───── Material to process ─────
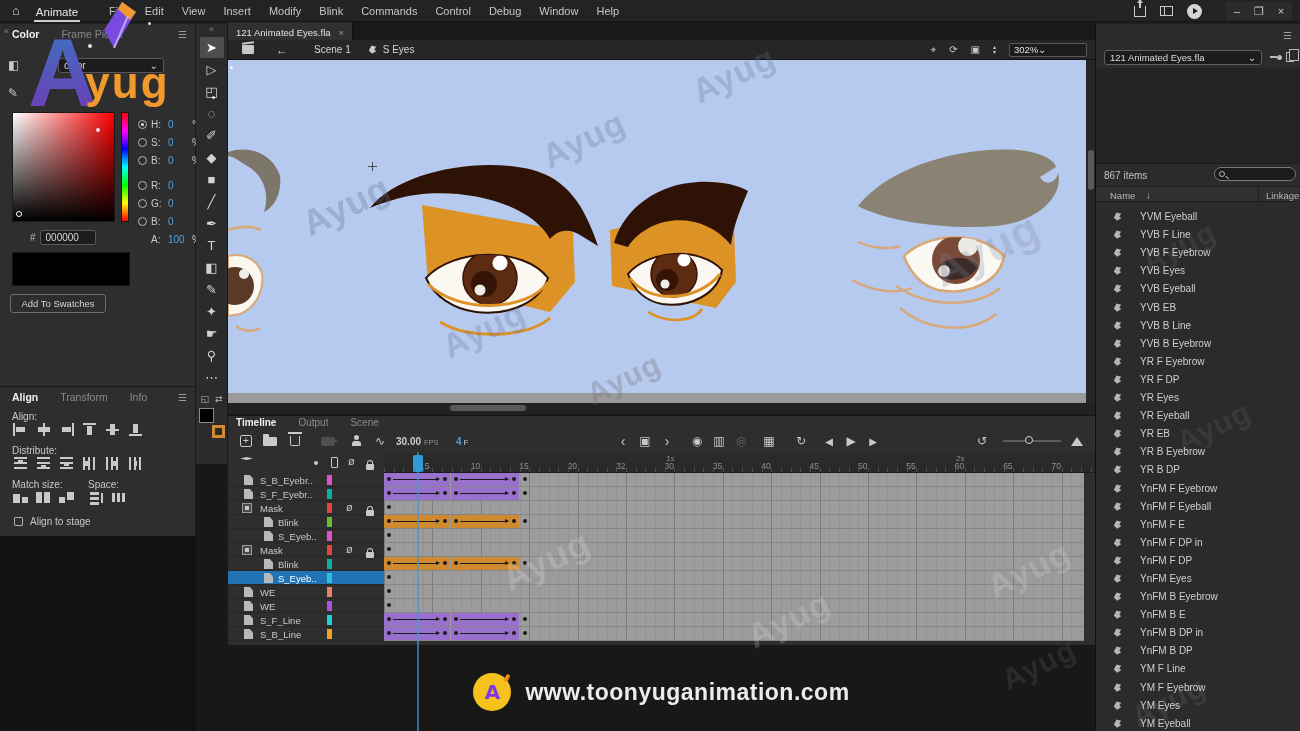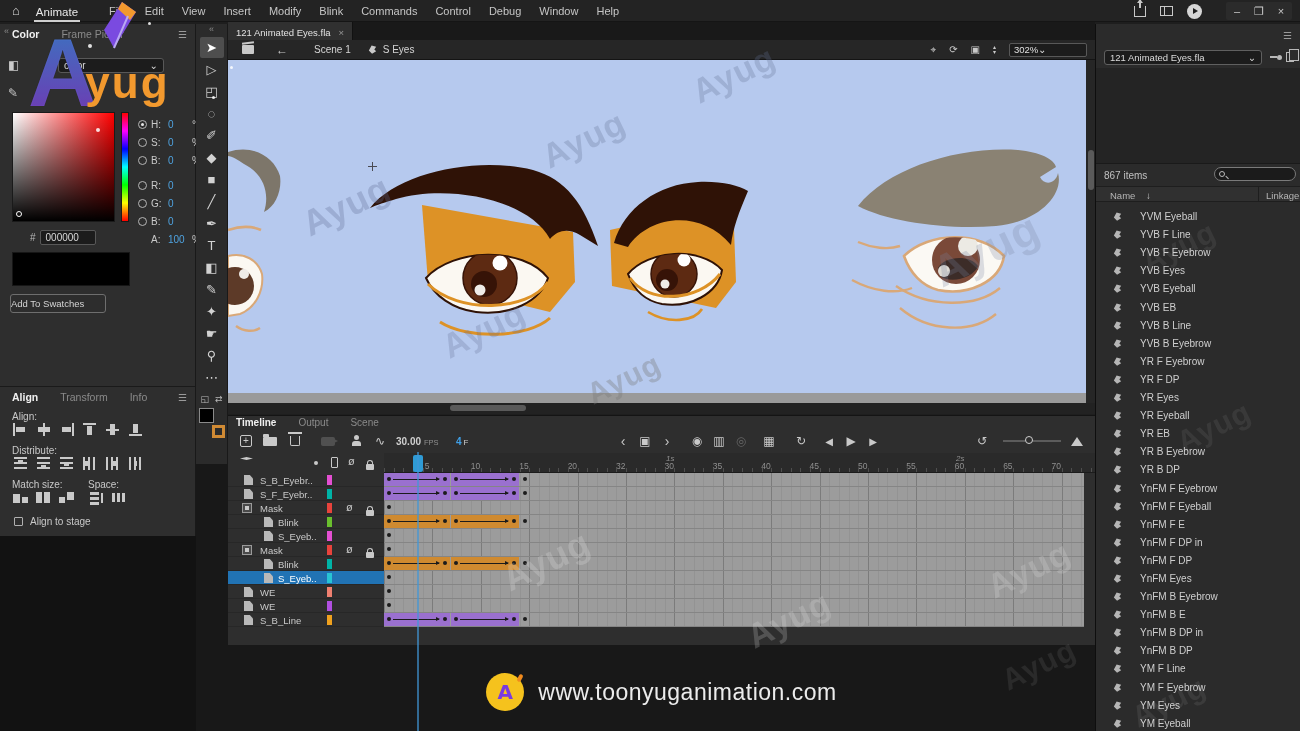--- a/index.html
+++ b/index.html
@@ -46,7 +46,7 @@
   .hexlab{color:#b9b9b9;font-size:10px}
   .hexfield{width:56px;height:15px;background:#1c1c1c;border:1px solid #585858;border-radius:2px;color:#d8d8d8;font-size:10px;line-height:13px;padding:0 5px}
   .swatchprev{position:absolute;left:12px;top:228px;width:118px;height:34px;background:#000;border:1px solid #161616}
-  .addswatch{position:absolute;left:10px;top:270px;width:96px;height:19px;border:1px solid #6e6e6e;border-radius:3px;background:#2d2d2d;color:#d5d5d5;font-size:9.5px;text-align:left;line-height:17px}
+  .addswatch{position:absolute;left:10px;top:270px;width:96px;height:19px;border:1px solid #6e6e6e;border-radius:3px;background:#2d2d2d;color:#d5d5d5;font-size:9.5px;text-align:center;line-height:17px}
 
   
   .alignpanel{position:absolute;left:0;top:386px;width:196px;height:150px;background:#2e2e2e;border-top:1px solid #1a1a1a;border-right:1px solid #191919;z-index:4}

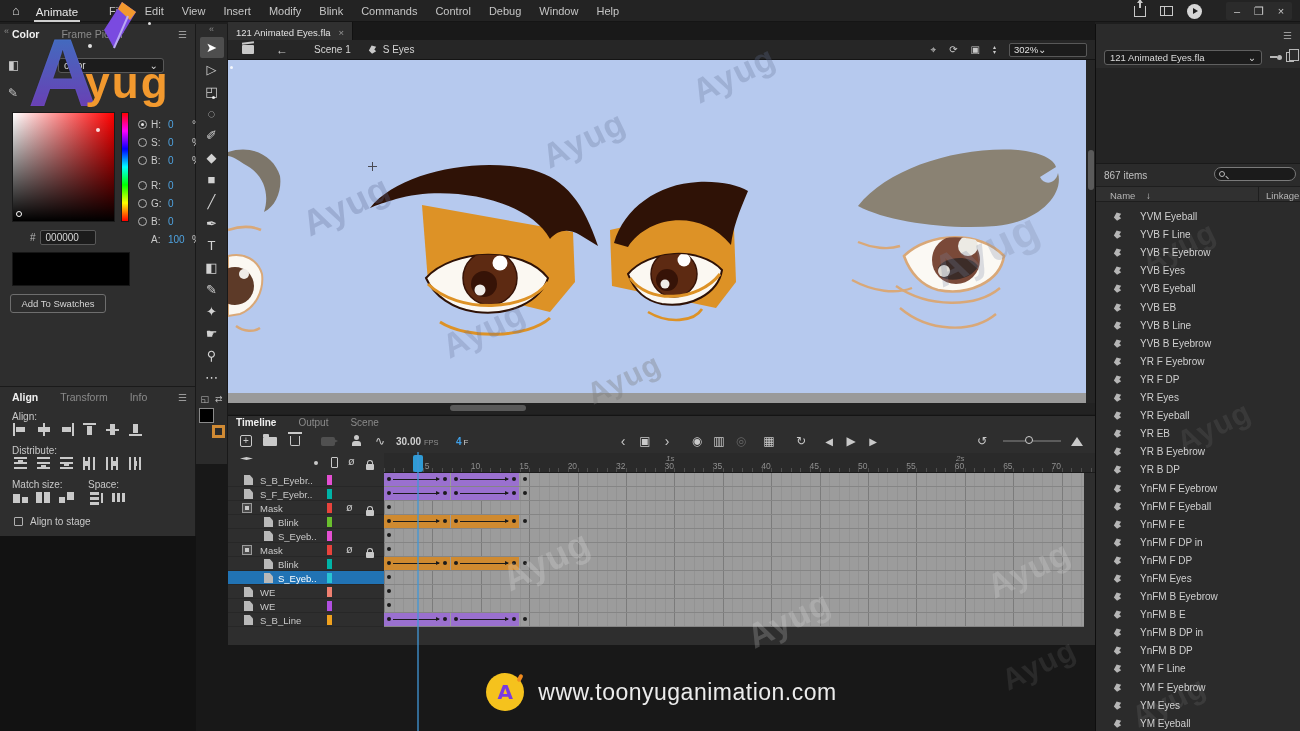--- a/index.html
+++ b/index.html
@@ -781,6 +781,29 @@
           </div>
         </div>
 
+        <div class="tl-row">
+          <div class="l-cell">
+
+            <span class="l-page"></span>
+            <span class="l-name">S_F_Line</span>
+            <span class="l-chip" style="background: rgb(25, 211, 220);"></span>
+
+          </div>
+          <div class="l-track tw-purple">
+            <span class="sp sp1">
+              <i class="d d1"></i>
+              <i class="ln"></i>
+              <i class="d d2"></i>
+            </span>
+            <span class="sp sp2">
+              <i class="d d1"></i>
+              <i class="ln"></i>
+              <i class="d d2"></i>
+            </span>
+            <i class="kf"></i>
+
+          </div>
+        </div>
 
         <div class="tl-row">
           <div class="l-cell">

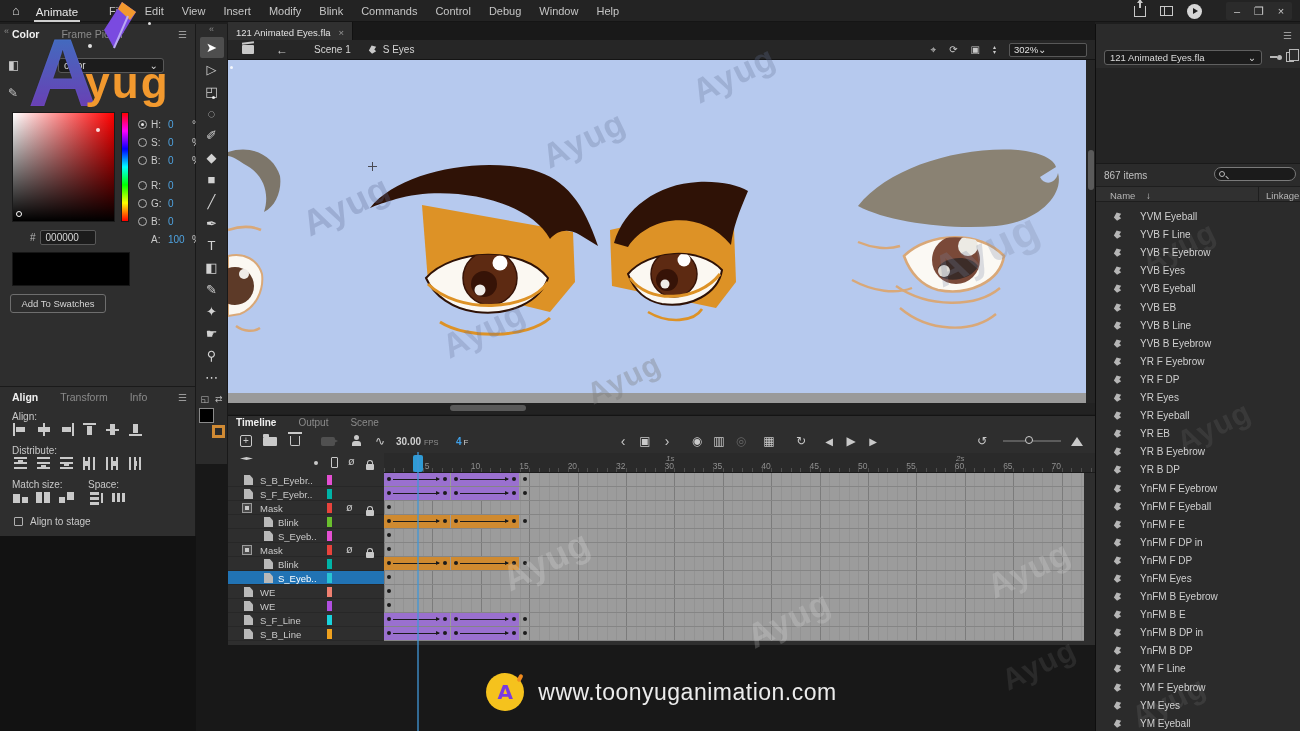--- a/index.html
+++ b/index.html
@@ -217,7 +217,7 @@
   .badge{width:38px;height:38px;border-radius:50%;background:#f5c21d;display:flex;align-items:center;justify-content:center;position:relative}
   .badge b{color:#7a3ae0;font-size:20px;font-family:"DejaVu Sans",sans-serif}
   .badge::after{content:"";position:absolute;right:2px;top:1px;width:4px;height:8px;background:#f08a1d;border-radius:2px;transform:rotate(28deg)}
-  .siteurl{color:#ececec;font-size:23px;font-weight:normal;letter-spacing:.5px}
+  .siteurl{color:#ececec;font-size:23px;font-weight:bold;letter-spacing:.5px}
 </style>
 </head>
 <body>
─────
Copy every entry word for word, but omit the pictures.

- Task output
--- a/index.html
+++ b/index.html
@@ -46,7 +46,7 @@
   .hexlab{color:#b9b9b9;font-size:10px}
   .hexfield{width:56px;height:15px;background:#1c1c1c;border:1px solid #585858;border-radius:2px;color:#d8d8d8;font-size:10px;line-height:13px;padding:0 5px}
   .swatchprev{position:absolute;left:12px;top:228px;width:118px;height:34px;background:#000;border:1px solid #161616}
-  .addswatch{position:absolute;left:10px;top:270px;width:96px;height:19px;border:1px solid #6e6e6e;border-radius:3px;background:#2d2d2d;color:#d5d5d5;font-size:9.5px;text-align:left;line-height:17px}
+  .addswatch{position:absolute;left:10px;top:270px;width:96px;height:19px;border:1px solid #6e6e6e;border-radius:3px;background:#2d2d2d;color:#d5d5d5;font-size:9.5px;text-align:center;line-height:17px}
 
   
   .alignpanel{position:absolute;left:0;top:386px;width:196px;height:150px;background:#2e2e2e;border-top:1px solid #1a1a1a;border-right:1px solid #191919;z-index:4}

--- a/index.html
+++ b/index.html
@@ -781,6 +781,29 @@
           </div>
         </div>
 
+        <div class="tl-row">
+          <div class="l-cell">
+
+            <span class="l-page"></span>
+            <span class="l-name">S_F_Line</span>
+            <span class="l-chip" style="background: rgb(25, 211, 220);"></span>
+
+          </div>
+          <div class="l-track tw-purple">
+            <span class="sp sp1">
+              <i class="d d1"></i>
+              <i class="ln"></i>
+              <i class="d d2"></i>
+            </span>
+            <span class="sp sp2">
+              <i class="d d1"></i>
+              <i class="ln"></i>
+              <i class="d d2"></i>
+            </span>
+            <i class="kf"></i>
+
+          </div>
+        </div>
 
         <div class="tl-row">
           <div class="l-cell">

--- a/index.html
+++ b/index.html
@@ -217,7 +217,7 @@
   .badge{width:38px;height:38px;border-radius:50%;background:#f5c21d;display:flex;align-items:center;justify-content:center;position:relative}
   .badge b{color:#7a3ae0;font-size:20px;font-family:"DejaVu Sans",sans-serif}
   .badge::after{content:"";position:absolute;right:2px;top:1px;width:4px;height:8px;background:#f08a1d;border-radius:2px;transform:rotate(28deg)}
-  .siteurl{color:#ececec;font-size:23px;font-weight:normal;letter-spacing:.5px}
+  .siteurl{color:#ececec;font-size:23px;font-weight:bold;letter-spacing:.5px}
 </style>
 </head>
 <body>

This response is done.